*Problem to solve:*
Each line below that includes the word "space" is to be reported.

━━━━━━━━━━━━━━━━━━━━━━━━━━━━━━

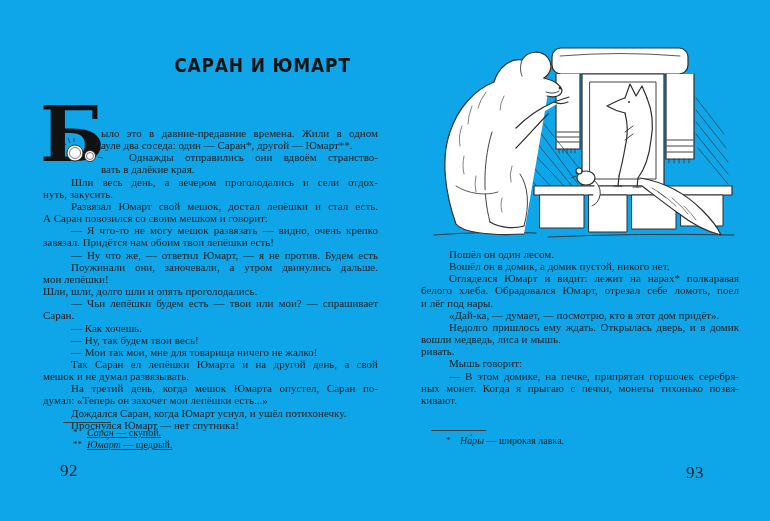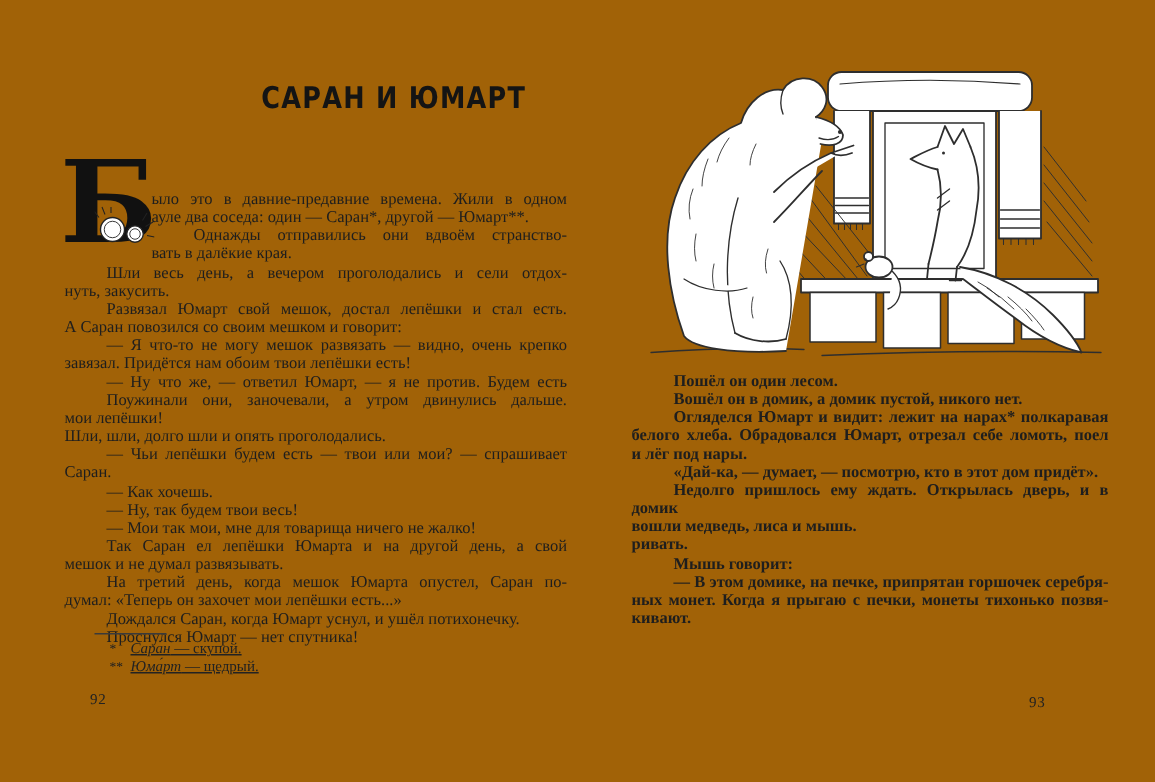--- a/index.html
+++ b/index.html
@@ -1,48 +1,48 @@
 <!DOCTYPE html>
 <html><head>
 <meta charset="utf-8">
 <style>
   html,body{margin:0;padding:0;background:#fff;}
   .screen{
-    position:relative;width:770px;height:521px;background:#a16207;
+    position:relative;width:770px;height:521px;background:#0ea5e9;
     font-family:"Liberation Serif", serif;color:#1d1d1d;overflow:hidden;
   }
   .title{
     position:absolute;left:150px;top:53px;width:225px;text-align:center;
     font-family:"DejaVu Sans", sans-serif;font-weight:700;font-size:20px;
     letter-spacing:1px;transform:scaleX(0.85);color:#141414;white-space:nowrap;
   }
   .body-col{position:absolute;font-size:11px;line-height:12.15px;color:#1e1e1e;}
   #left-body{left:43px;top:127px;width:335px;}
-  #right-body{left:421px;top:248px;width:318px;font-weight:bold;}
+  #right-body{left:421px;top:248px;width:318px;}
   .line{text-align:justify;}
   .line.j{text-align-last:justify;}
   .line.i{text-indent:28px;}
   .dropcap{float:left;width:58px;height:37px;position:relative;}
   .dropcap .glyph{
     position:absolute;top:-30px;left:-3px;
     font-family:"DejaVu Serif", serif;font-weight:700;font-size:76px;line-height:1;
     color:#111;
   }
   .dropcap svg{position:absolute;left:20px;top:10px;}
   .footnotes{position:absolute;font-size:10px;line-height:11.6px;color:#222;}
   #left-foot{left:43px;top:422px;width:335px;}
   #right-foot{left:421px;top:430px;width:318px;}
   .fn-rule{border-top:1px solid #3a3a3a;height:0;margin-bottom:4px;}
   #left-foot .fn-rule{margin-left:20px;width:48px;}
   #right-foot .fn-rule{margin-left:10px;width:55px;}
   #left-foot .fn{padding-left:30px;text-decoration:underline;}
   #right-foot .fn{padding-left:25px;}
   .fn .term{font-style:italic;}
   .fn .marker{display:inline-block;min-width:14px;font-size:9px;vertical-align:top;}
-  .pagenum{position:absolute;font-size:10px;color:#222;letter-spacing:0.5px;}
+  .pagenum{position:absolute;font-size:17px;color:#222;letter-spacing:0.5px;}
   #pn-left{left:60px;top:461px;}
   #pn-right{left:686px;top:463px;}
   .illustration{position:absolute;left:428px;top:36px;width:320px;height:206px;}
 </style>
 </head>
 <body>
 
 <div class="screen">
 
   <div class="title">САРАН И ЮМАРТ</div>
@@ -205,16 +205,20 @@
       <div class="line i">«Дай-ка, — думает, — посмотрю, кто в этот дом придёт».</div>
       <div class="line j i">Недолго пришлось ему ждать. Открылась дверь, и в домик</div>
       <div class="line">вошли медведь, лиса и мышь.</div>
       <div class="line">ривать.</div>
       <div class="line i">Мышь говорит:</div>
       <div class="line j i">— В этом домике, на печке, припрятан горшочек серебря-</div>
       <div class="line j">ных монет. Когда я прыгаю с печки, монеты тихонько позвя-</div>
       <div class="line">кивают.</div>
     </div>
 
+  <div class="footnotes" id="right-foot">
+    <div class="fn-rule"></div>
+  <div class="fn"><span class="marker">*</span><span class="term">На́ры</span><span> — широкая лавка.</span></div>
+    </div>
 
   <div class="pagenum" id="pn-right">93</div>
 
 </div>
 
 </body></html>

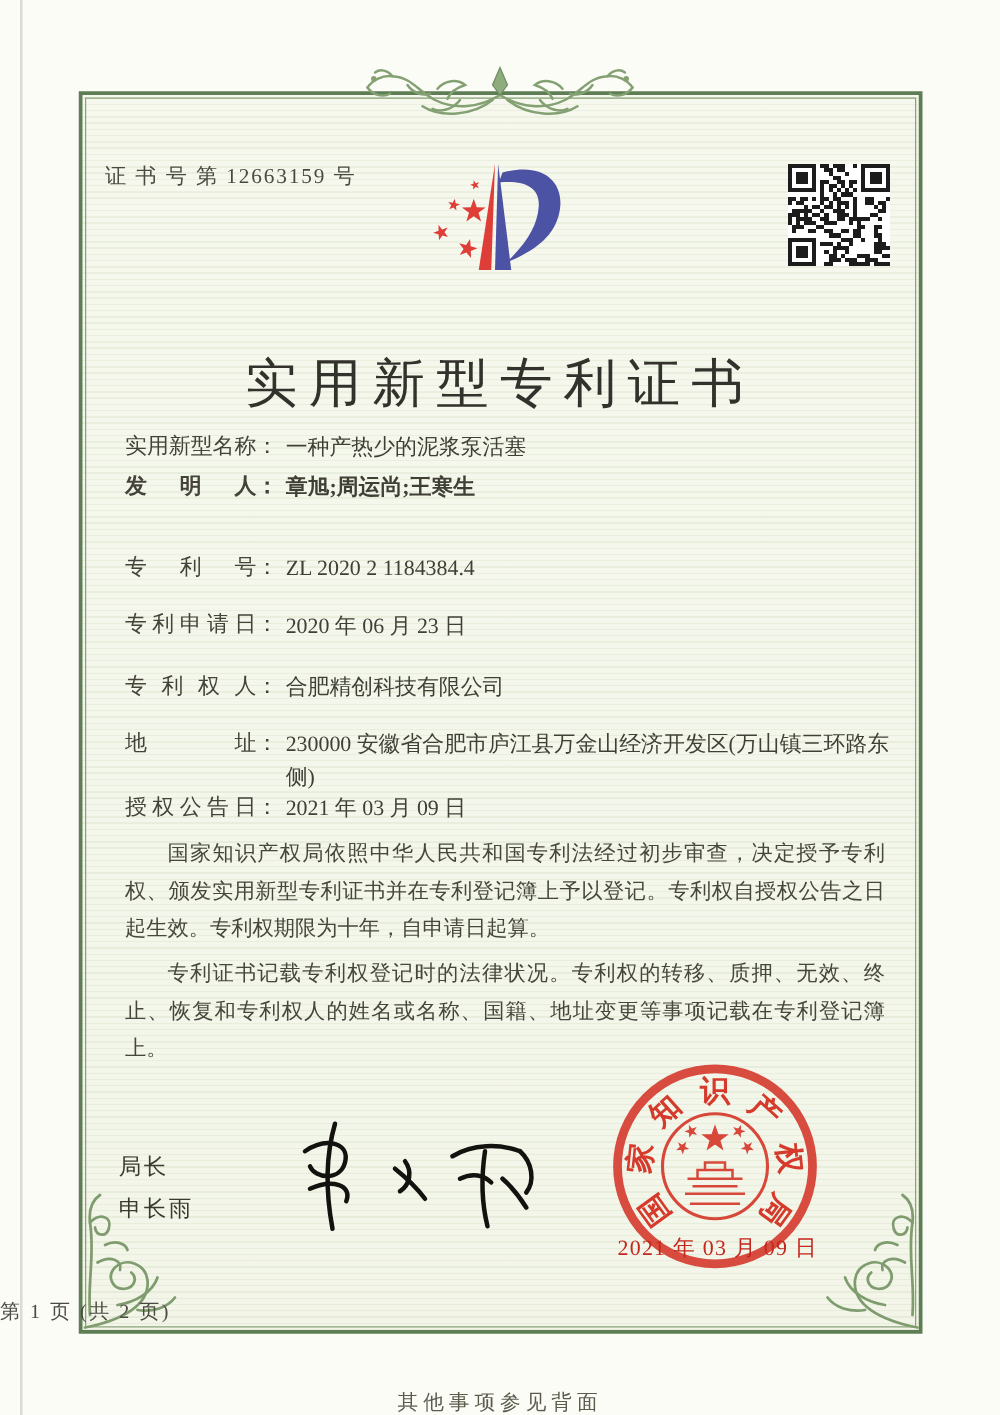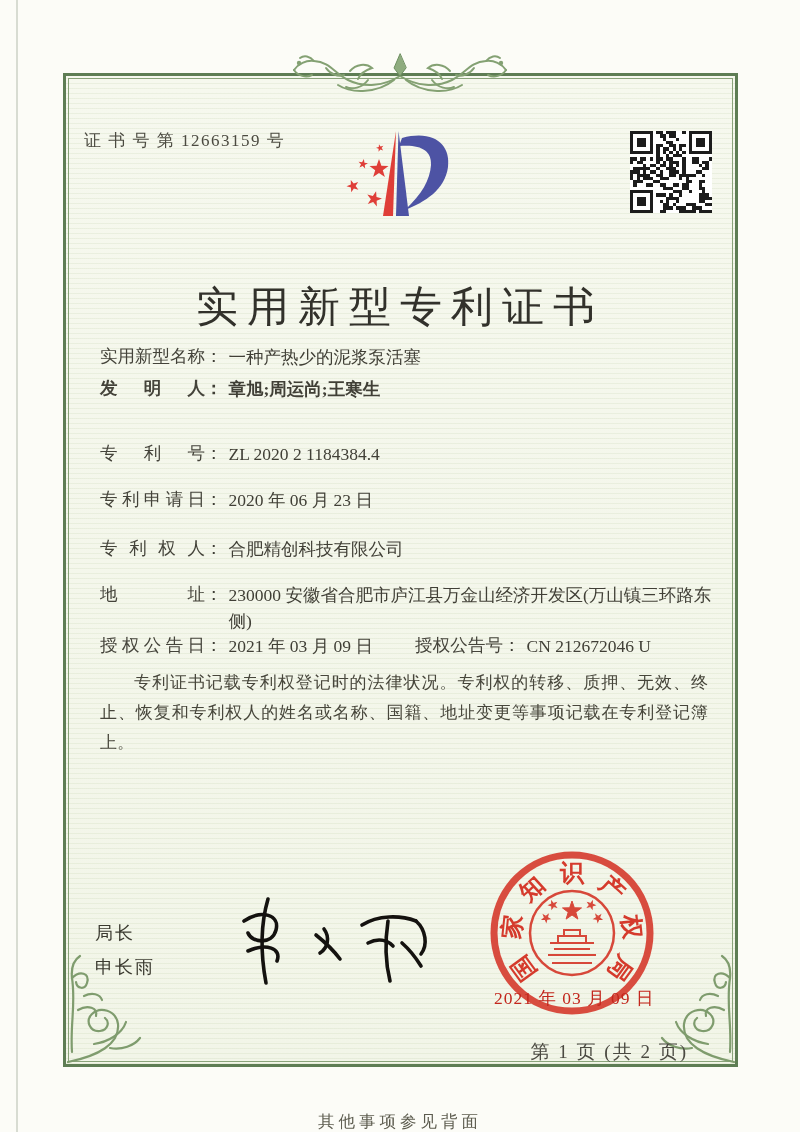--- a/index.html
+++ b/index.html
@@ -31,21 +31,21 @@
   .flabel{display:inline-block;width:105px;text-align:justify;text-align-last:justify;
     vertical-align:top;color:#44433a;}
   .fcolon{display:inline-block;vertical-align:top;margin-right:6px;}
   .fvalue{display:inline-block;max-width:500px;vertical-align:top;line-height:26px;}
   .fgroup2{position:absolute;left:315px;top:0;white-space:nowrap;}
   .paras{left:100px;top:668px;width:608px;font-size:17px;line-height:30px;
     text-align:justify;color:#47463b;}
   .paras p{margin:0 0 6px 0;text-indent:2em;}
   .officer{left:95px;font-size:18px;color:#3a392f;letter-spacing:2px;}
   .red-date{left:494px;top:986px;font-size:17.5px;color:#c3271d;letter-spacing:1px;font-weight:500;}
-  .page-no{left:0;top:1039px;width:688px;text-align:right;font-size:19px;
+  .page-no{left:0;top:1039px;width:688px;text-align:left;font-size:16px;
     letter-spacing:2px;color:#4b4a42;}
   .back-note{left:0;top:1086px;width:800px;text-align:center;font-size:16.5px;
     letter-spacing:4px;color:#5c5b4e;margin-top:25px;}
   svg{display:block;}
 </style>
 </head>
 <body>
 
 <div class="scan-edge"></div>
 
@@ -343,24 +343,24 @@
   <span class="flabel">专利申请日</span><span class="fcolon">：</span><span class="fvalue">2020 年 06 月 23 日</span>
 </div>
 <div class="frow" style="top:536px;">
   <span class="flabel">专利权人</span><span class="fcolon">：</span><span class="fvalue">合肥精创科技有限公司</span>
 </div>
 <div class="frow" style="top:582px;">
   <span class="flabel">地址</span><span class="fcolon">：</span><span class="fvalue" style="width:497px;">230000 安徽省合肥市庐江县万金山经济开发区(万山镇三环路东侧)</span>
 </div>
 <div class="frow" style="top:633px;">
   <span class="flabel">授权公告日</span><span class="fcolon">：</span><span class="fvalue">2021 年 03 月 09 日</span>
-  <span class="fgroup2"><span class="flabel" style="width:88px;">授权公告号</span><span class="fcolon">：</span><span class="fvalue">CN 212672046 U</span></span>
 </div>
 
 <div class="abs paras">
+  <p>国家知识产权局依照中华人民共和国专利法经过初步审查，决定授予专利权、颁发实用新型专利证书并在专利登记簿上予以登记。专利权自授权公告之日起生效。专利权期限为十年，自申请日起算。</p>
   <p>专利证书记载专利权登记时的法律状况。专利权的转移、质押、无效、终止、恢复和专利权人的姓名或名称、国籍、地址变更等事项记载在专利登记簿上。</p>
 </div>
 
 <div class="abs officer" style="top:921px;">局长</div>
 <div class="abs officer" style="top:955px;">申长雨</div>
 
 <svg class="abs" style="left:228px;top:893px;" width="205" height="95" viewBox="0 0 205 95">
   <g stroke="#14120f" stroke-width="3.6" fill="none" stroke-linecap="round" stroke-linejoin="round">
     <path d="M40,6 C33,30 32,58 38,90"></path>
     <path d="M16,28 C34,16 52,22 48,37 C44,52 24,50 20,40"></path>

━━━━━━━━━━━━━━━━━━━━━━━━━━━━━━

*Exercise response:*
     letter-spacing:1px;transform:scaleX(0.85);color:#141414;white-space:nowrap;
   .fgroup2{position:absolute;left:315px;top:0;white-space:nowrap;}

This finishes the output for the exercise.